Droop was startled, but highly pleased. Here was luck indeed.

"Thank you, ma'am," he said. "Good-mornin'," and with a cheerful nod, he made off.

The fact is that this information opened up a new field of enterprise and hope. At once there leaped into his mind an improved revival of his original plan. If he could have made a fortune with his great inventions in 1876, what might he not accomplish by the same means in 1598! He pictured to himself the delight of the ancient worthies when they heard the rag-time airs and minstrel jokes produced by his phonograph.

"By hockey!" he exclaimed, in irrepressible delight, "I'll make their gol darned eyes pop out!"

As he marched up and down in the deserted garden, hidden by the friendly brick wall, he bitterly regretted that he had limited himself to so few modern inventions.

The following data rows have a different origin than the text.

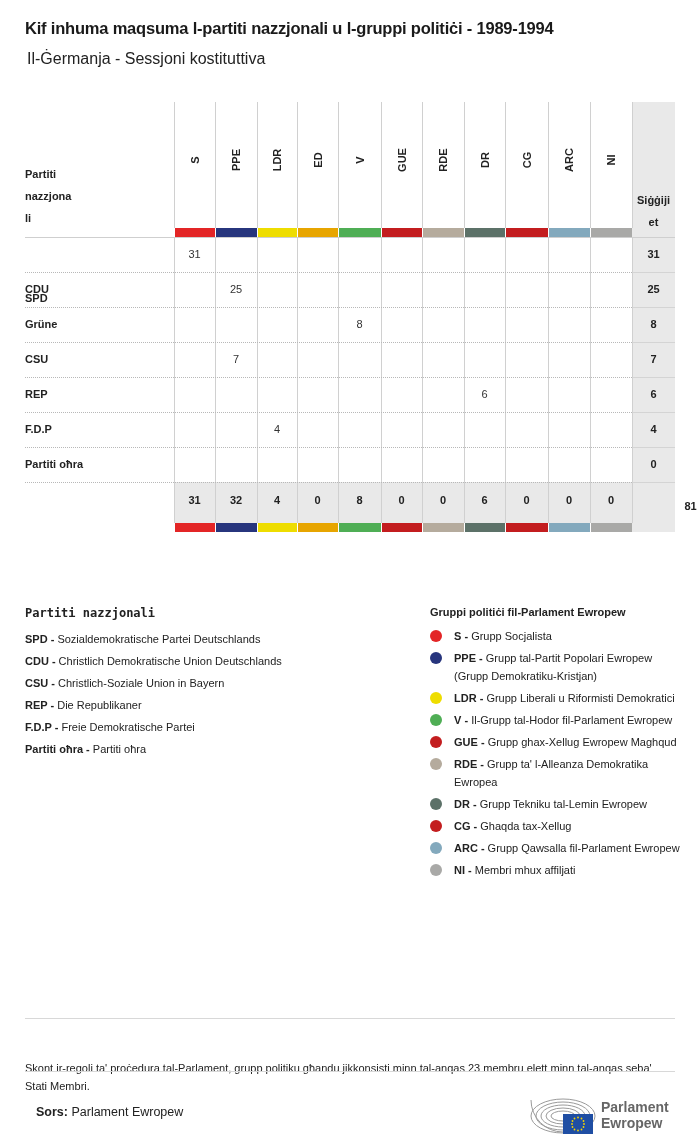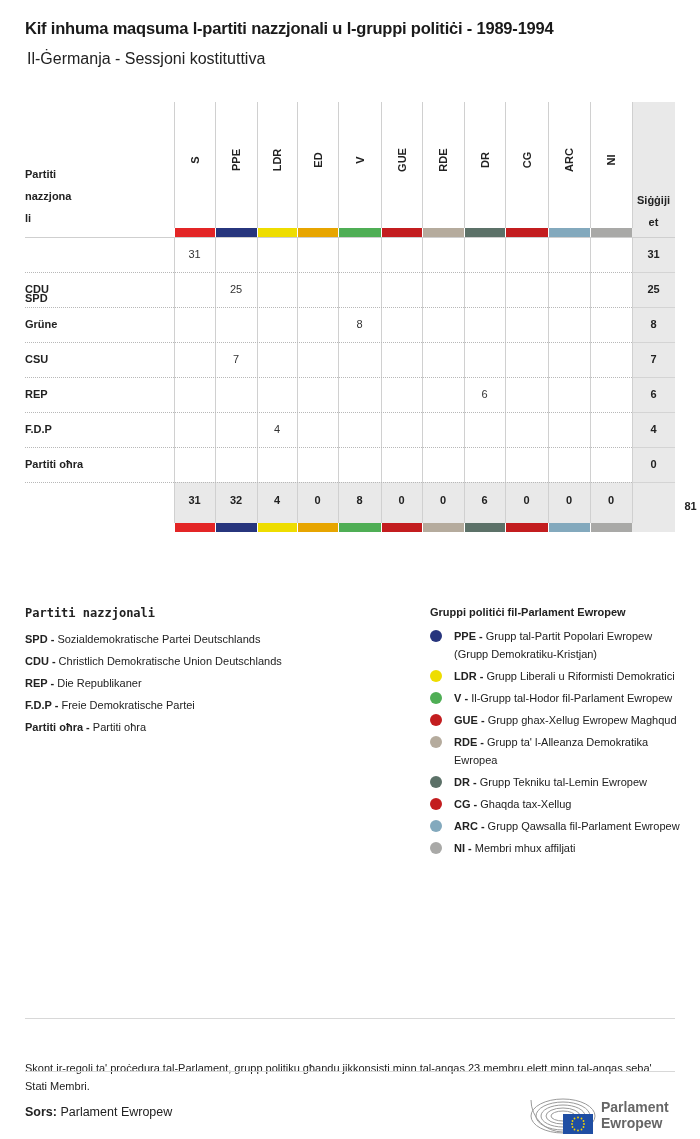"S - Grupp Socjalista" div.li { html: none -> <div><span></span><b>S - </b><span>Grupp Socjalista</span></div> }
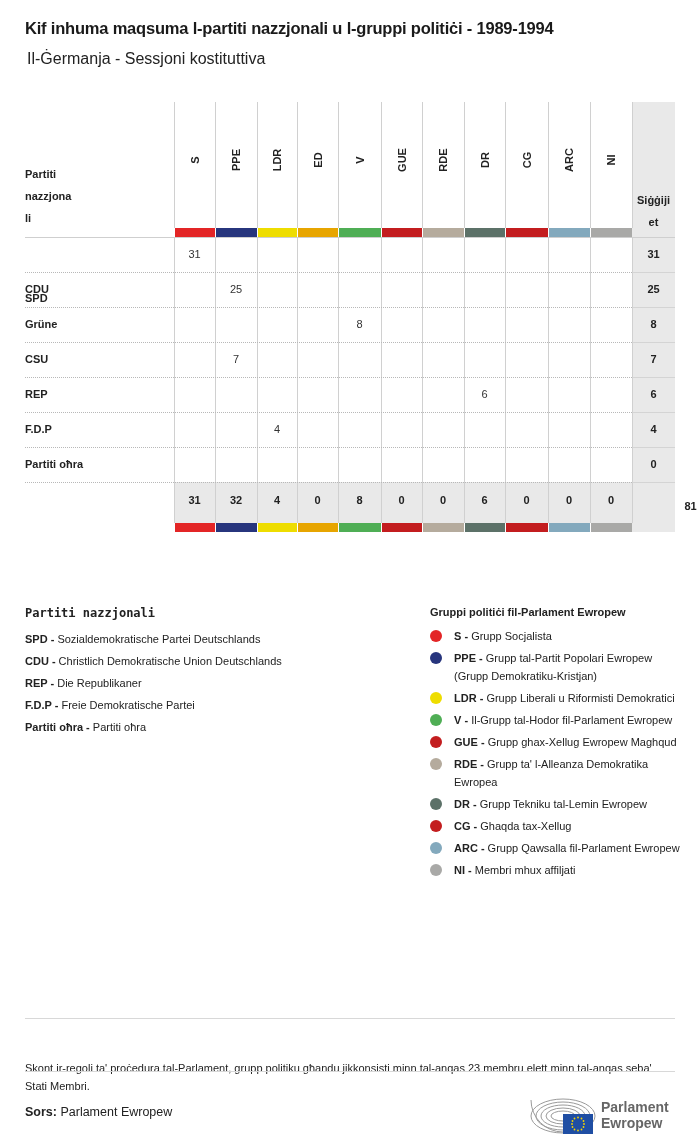"CSU - Christlich-Soziale Union in" div.li { html: none -> <div><b>CSU - </b><span>Christlich-Soziale Union in Bayern</span></div> }
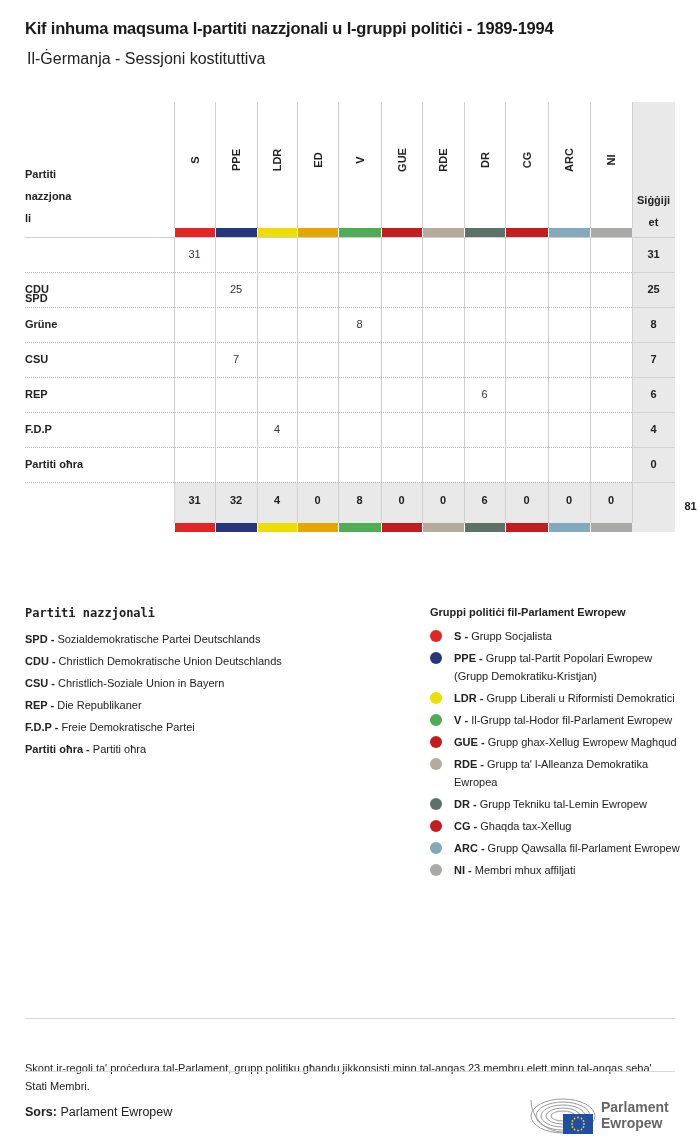"Sors: Parlament Ewropew" .source { left: 25px -> 36px }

"Ef I'd only known I was comin' this fur back!" he exclaimed, as he talked to himself that he might feel less lonely. "Ef I'd only known, I could hev brought a heap of other things jest's well as not. Might hev taught 'em 'bout telegraphin' an' telephones. Could ha' given 'em steam-engines an' parlor matches. By ginger!" he exclaimed, "I b'lieve I've got some parlor matches. Great Jehosaphat! Won't I get rich!"

But at this a new difficulty presented itself to his mind. He foresaw no trouble in procuring patents for his inventions, but how about the capital for their exploitation? Presumably this was quite as necessary here in England as it would have been in America in 1876. Unfortunately, his original plan was impossible of fulfilment. Rebecca had failed him as a capitalist. Besides, she and Phoebe had both completely disappeared.